* **Task goal**
Apart from the pictures, print the data below exactly as given.

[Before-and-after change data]
====

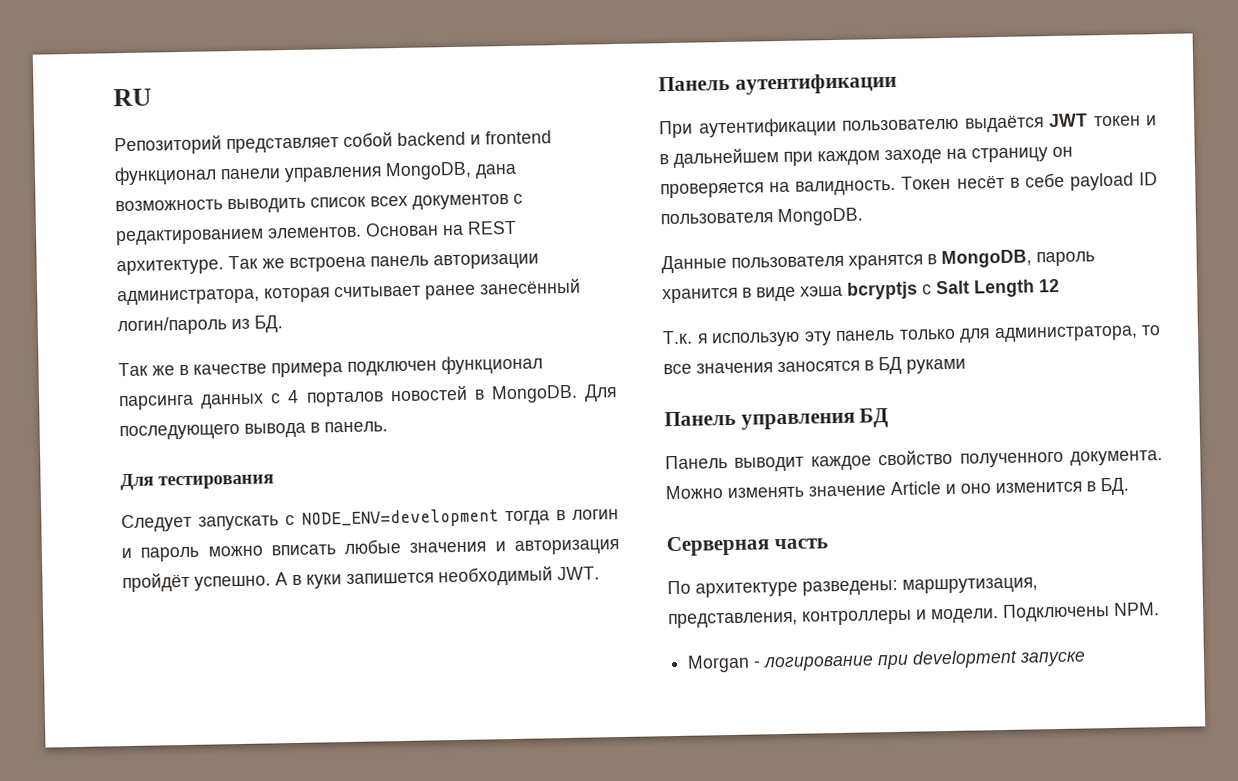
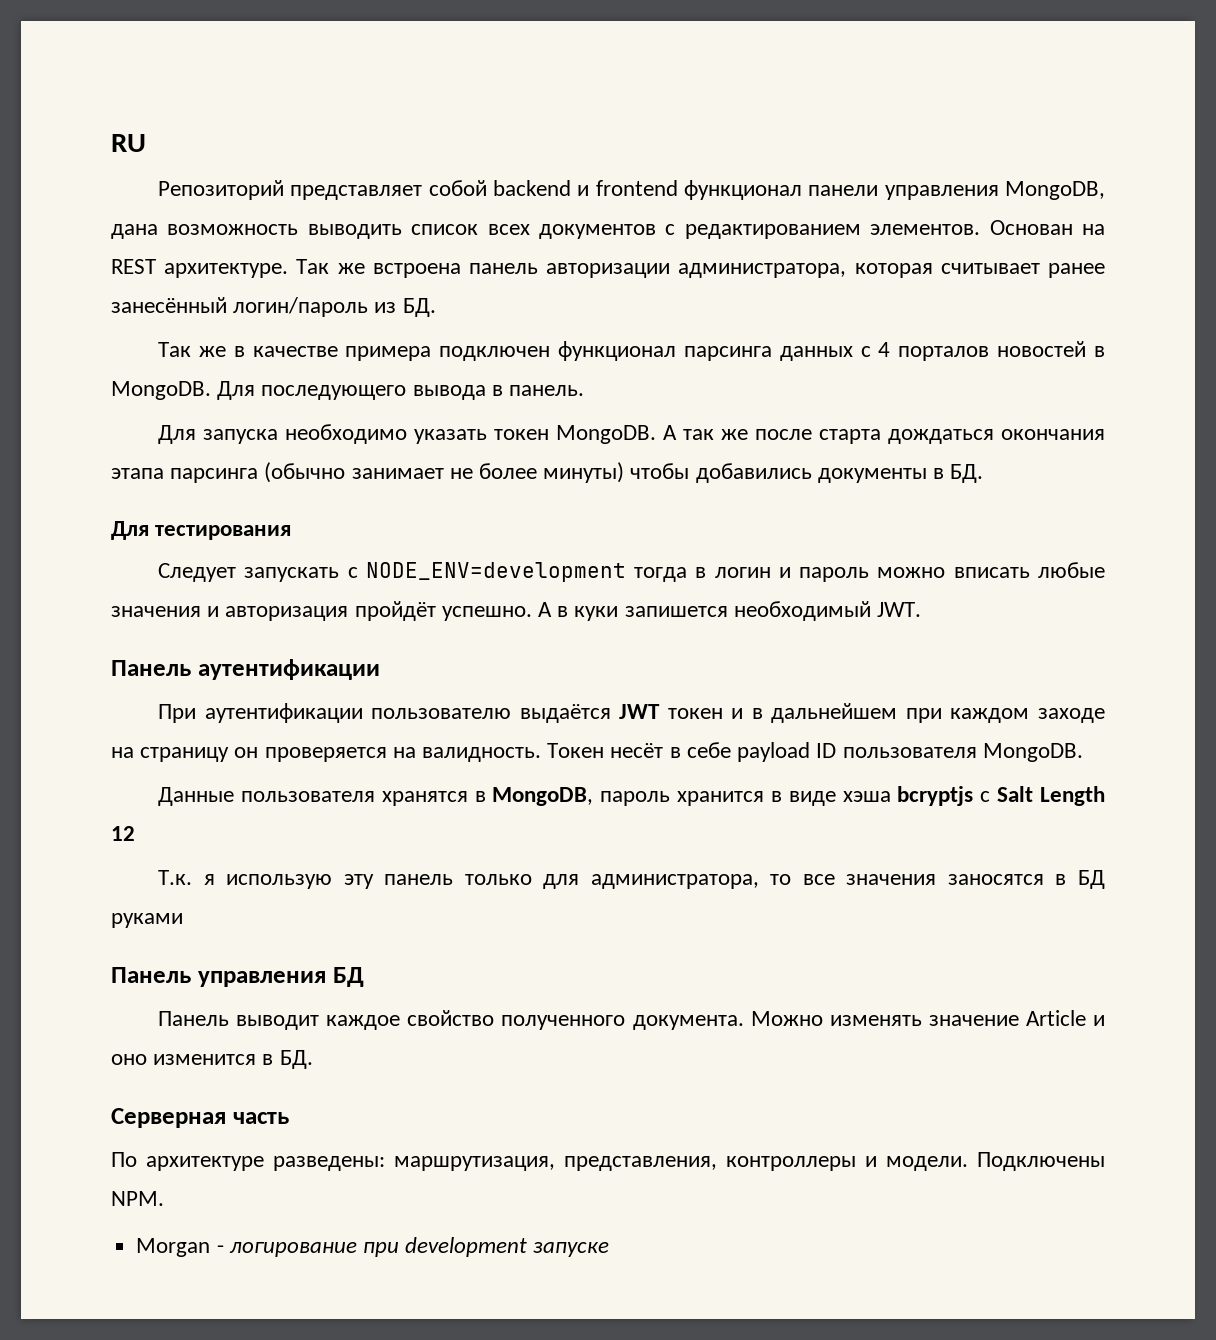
(388, 427) none -> [158,424,1105,444] [111,462,984,483] // Для запуска необходимо указать токен MongoDB. А так же после старта дождаться окончания этапа парсинга (обычно занимает не более минуты) чтобы добавились документы в БД.

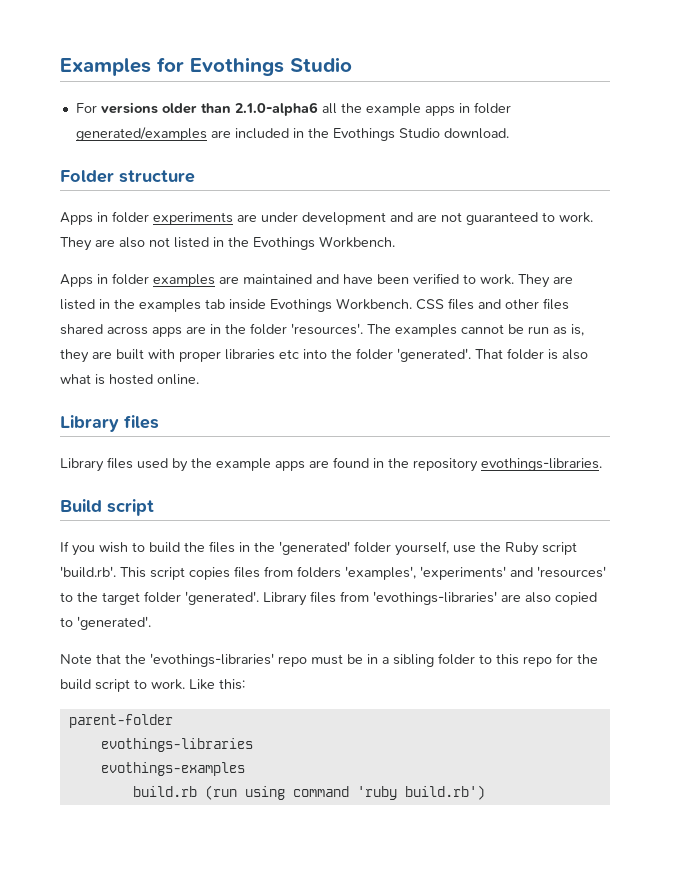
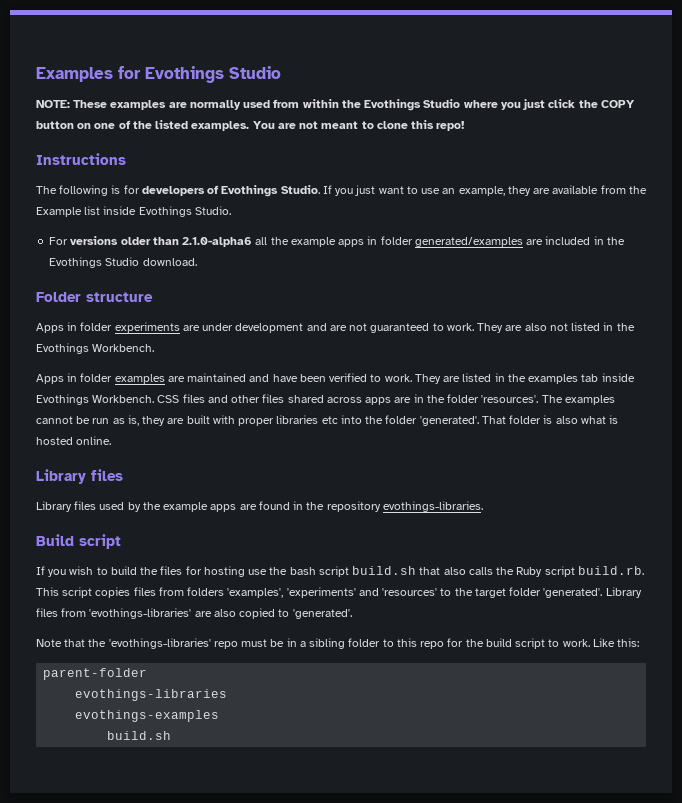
(352, 64) none -> [36,99,635,111] [36,120,465,131] [36,153,126,165] [36,185,647,197] [36,206,231,217] // NOTE: These examples are normally used from within the Evothings Studio where you just click the COPY button on one of the listed examples. You are not meant to clone this repo! // Instructions // The following is for developers of Evothings Studio. If you just want to use an example, they are available from the Example list inside Evothings Studio.
[239,541,476,556] in the 'generated' folder yourself, use -> [185,566,493,577] for hosting use the bash script build.sh that also calls
[60,566,116,578] 'build.rb'. -> [577,566,644,575] build.rb.
[132,785,485,800] build.rb (run using command 'ruby build.rb') -> [107,731,172,740] build.sh

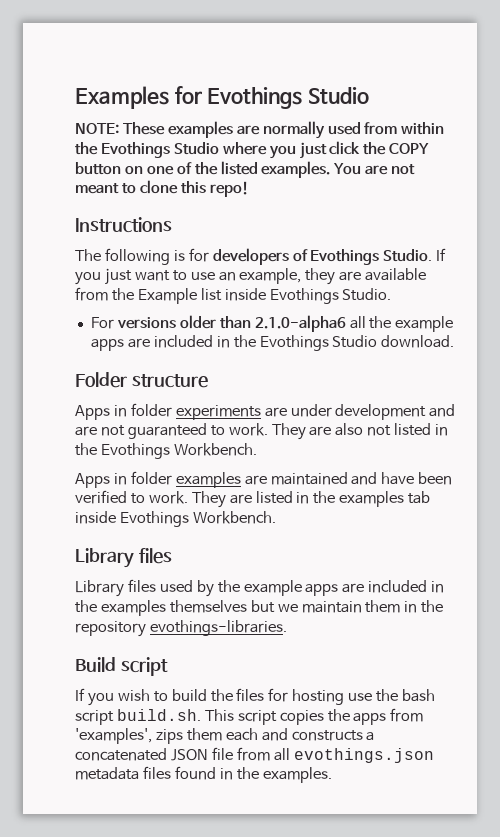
[367,236,523,247] in folder generated/examples -> (124, 345) none
[157,394,615,405] [36,415,619,426] [36,436,112,445] CSS files and other files shared across apps are in the folder 'resources'. The examples cannot be run as is, they are built with proper libraries etc into the folder 'generated'. That folder is also what is hosted online. -> (276, 517) none
[258,501,290,510] found -> [368,580,445,593] [75,600,401,616] included in the examples themselves but we maintain them
[352,566,644,577] [36,587,642,598] [36,608,352,619] [36,638,640,649] [43,668,148,680] [75,689,228,701] [75,710,220,722] [107,731,172,740] build.sh that also calls the Ruby script build.rb. This script copies files from folders 'examples', 'experiments' and 'resources' to the target folder 'generated'. Library files from 'evothings-libraries' are also copied to 'generated'. // Note that the 'evothings-libraries' repo must be in a sibling folder to this repo for the build script to work. Like this: // parent-folder // evothings-libraries // evothings-examples // build.sh -> [116,708,424,725] [75,728,375,744] [75,747,434,763] [75,766,332,783] build.sh. This script copies the apps from 'examples', zips them each and constructs a concatenated JSON file from all evothings.json metadata files found in the examples.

====

* **Your solution**
(388, 427) none -> [158,424,1105,444] [111,462,984,483] // Для запуска необходимо указать токен MongoDB. А так же после старта дождаться окончания этапа парсинга (обычно занимает не более минуты) чтобы добавились документы в БД.

(352, 64) none -> [36,99,635,111] [36,120,465,131] [36,153,126,165] [36,185,647,197] [36,206,231,217] // NOTE: These examples are normally used from within the Evothings Studio where you just click the COPY button on one of the listed examples. You are not meant to clone this repo! // Instructions // The following is for developers of Evothings Studio. If you just want to use an example, they are available from the Example list inside Evothings Studio.
[239,541,476,556] in the 'generated' folder yourself, use -> [185,566,493,577] for hosting use the bash script build.sh that also calls
[60,566,116,578] 'build.rb'. -> [577,566,644,575] build.rb.
[132,785,485,800] build.rb (run using command 'ruby build.rb') -> [107,731,172,740] build.sh

[367,236,523,247] in folder generated/examples -> (124, 345) none
[157,394,615,405] [36,415,619,426] [36,436,112,445] CSS files and other files shared across apps are in the folder 'resources'. The examples cannot be run as is, they are built with proper libraries etc into the folder 'generated'. That folder is also what is hosted online. -> (276, 517) none
[258,501,290,510] found -> [368,580,445,593] [75,600,401,616] included in the examples themselves but we maintain them
[352,566,644,577] [36,587,642,598] [36,608,352,619] [36,638,640,649] [43,668,148,680] [75,689,228,701] [75,710,220,722] [107,731,172,740] build.sh that also calls the Ruby script build.rb. This script copies files from folders 'examples', 'experiments' and 'resources' to the target folder 'generated'. Library files from 'evothings-libraries' are also copied to 'generated'. // Note that the 'evothings-libraries' repo must be in a sibling folder to this repo for the build script to work. Like this: // parent-folder // evothings-libraries // evothings-examples // build.sh -> [116,708,424,725] [75,728,375,744] [75,747,434,763] [75,766,332,783] build.sh. This script copies the apps from 'examples', zips them each and constructs a concatenated JSON file from all evothings.json metadata files found in the examples.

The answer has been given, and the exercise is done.